* What the task requires
An exact copy of the entries is required, excluding any pictures.

* Provided material
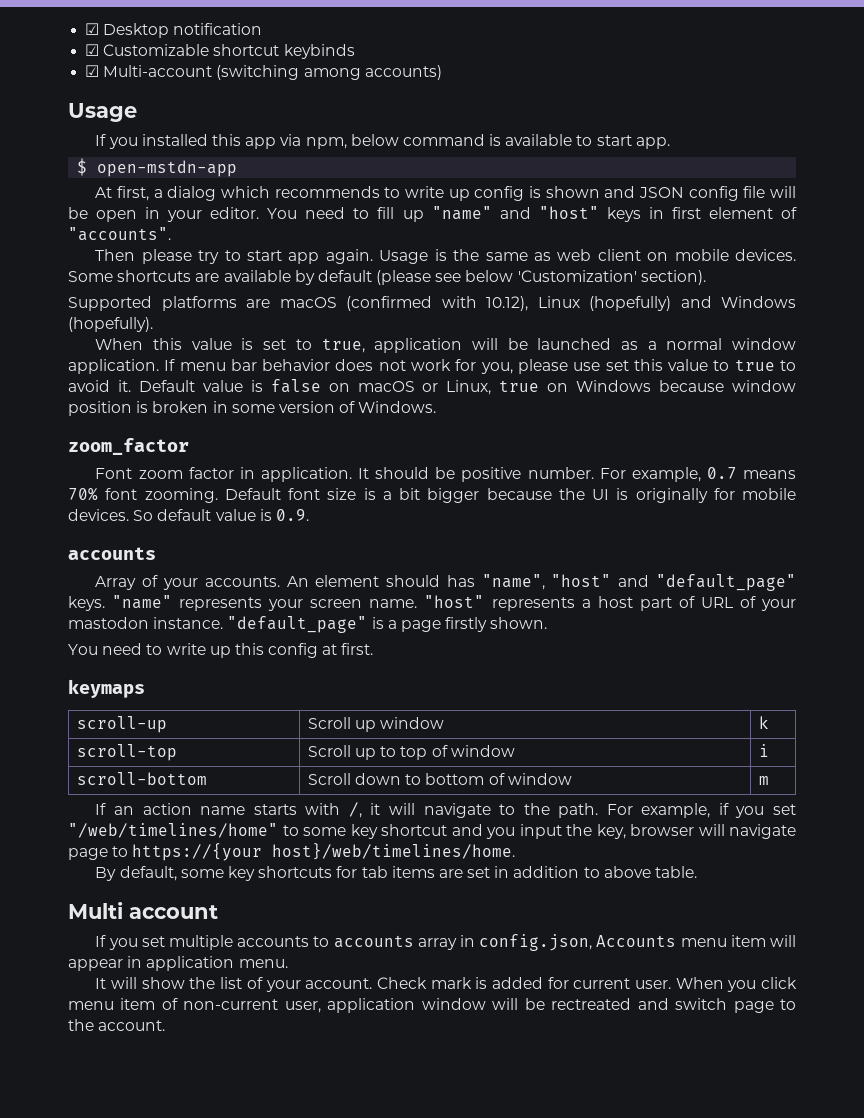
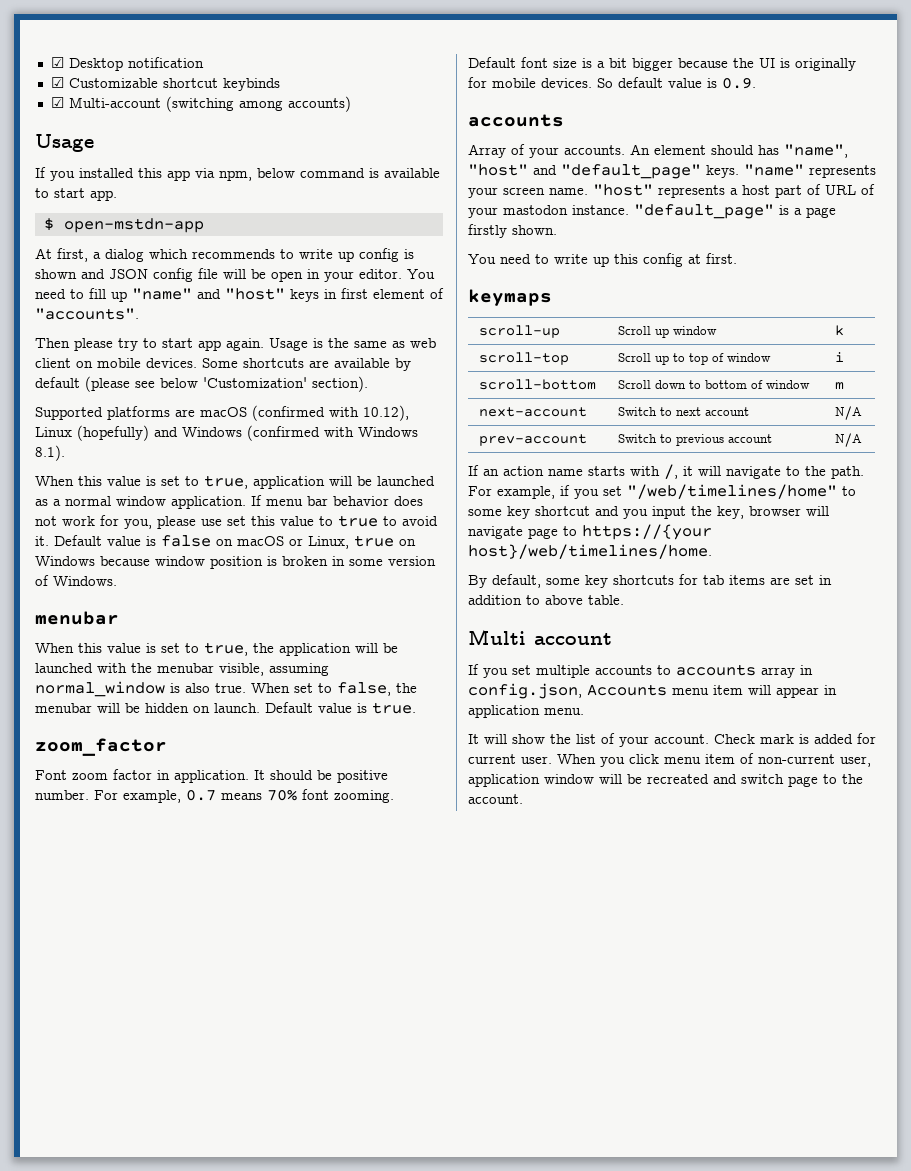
[68,317,153,332] (hopefully). -> [247,425,418,441] [35,445,65,461] (confirmed with Windows 8.1).
(437, 407) none -> [35,611,119,625] [35,642,398,656] [35,663,329,676] [35,681,417,697] [35,702,416,714] // menubar // When this value is set to true, the application will be launched with the menubar visible, assuming normal_window is also true. When set to false, the menubar will be hidden on launch. Default value is true.
(769, 780) none -> [478,407,587,417] [617,407,749,416] [834,406,862,420] [478,434,587,446] [617,434,772,446] [834,433,862,447] // next-account | Switch to next account | N/A // prev-account | Switch to previous account | N/A
[551,998,632,1010] rectreated -> [647,774,709,784] recreated

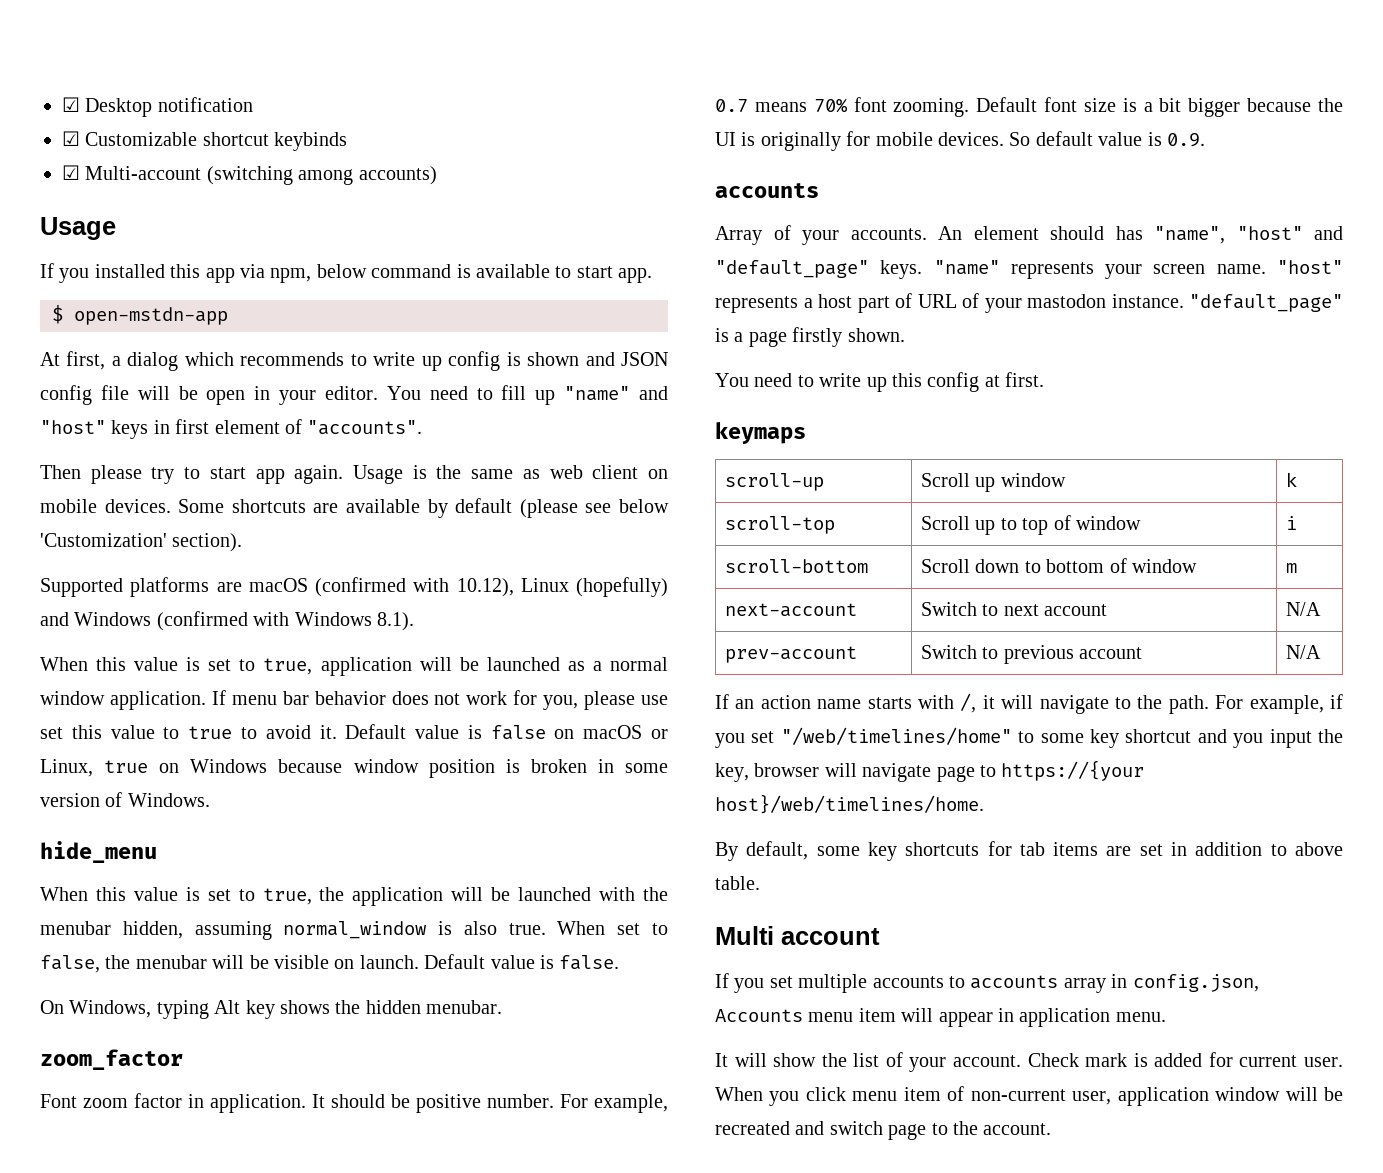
[35,611,119,625] menubar -> [40,841,157,863] hide_menu
[219,663,264,676] visible, -> [122,921,183,939] hidden,
[145,703,189,713] hidden -> [274,955,329,969] visible
[372,702,416,714] true. -> [559,955,620,970] [40,1000,503,1019] false. // On Windows, typing Alt key shows the hidden menubar.

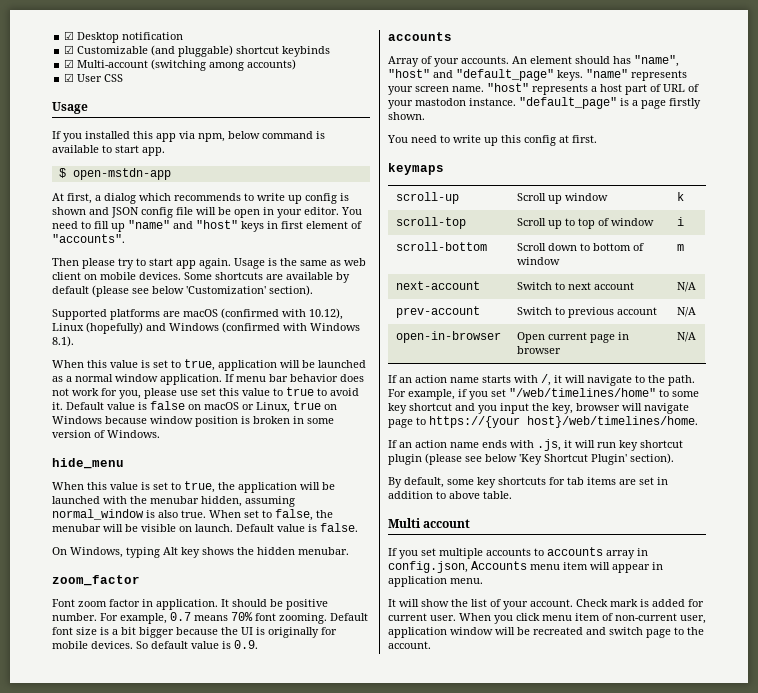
(198, 139) none -> [151,45,234,57] (and pluggable)
(437, 175) none -> [64,73,124,82] // ☑ User CSS
(1321, 652) none -> [395,331,501,343] [516,332,629,343] [516,346,561,354] [676,332,696,342] // open-in-browser | Open current page in browser | N/A
(984, 804) none -> [388,439,683,451] [388,453,674,465] // If an action name ends with .js, it will run key shortcut plugin (please see below 'Key Shortcut Plugin' section).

* Result of the task
[68,317,153,332] (hopefully). -> [247,425,418,441] [35,445,65,461] (confirmed with Windows 8.1).
(437, 407) none -> [35,611,119,625] [35,642,398,656] [35,663,329,676] [35,681,417,697] [35,702,416,714] // menubar // When this value is set to true, the application will be launched with the menubar visible, assuming normal_window is also true. When set to false, the menubar will be hidden on launch. Default value is true.
(769, 780) none -> [478,407,587,417] [617,407,749,416] [834,406,862,420] [478,434,587,446] [617,434,772,446] [834,433,862,447] // next-account | Switch to next account | N/A // prev-account | Switch to previous account | N/A
[551,998,632,1010] rectreated -> [647,774,709,784] recreated

[35,611,119,625] menubar -> [40,841,157,863] hide_menu
[219,663,264,676] visible, -> [122,921,183,939] hidden,
[145,703,189,713] hidden -> [274,955,329,969] visible
[372,702,416,714] true. -> [559,955,620,970] [40,1000,503,1019] false. // On Windows, typing Alt key shows the hidden menubar.

(198, 139) none -> [151,45,234,57] (and pluggable)
(437, 175) none -> [64,73,124,82] // ☑ User CSS
(1321, 652) none -> [395,331,501,343] [516,332,629,343] [516,346,561,354] [676,332,696,342] // open-in-browser | Open current page in browser | N/A
(984, 804) none -> [388,439,683,451] [388,453,674,465] // If an action name ends with .js, it will run key shortcut plugin (please see below 'Key Shortcut Plugin' section).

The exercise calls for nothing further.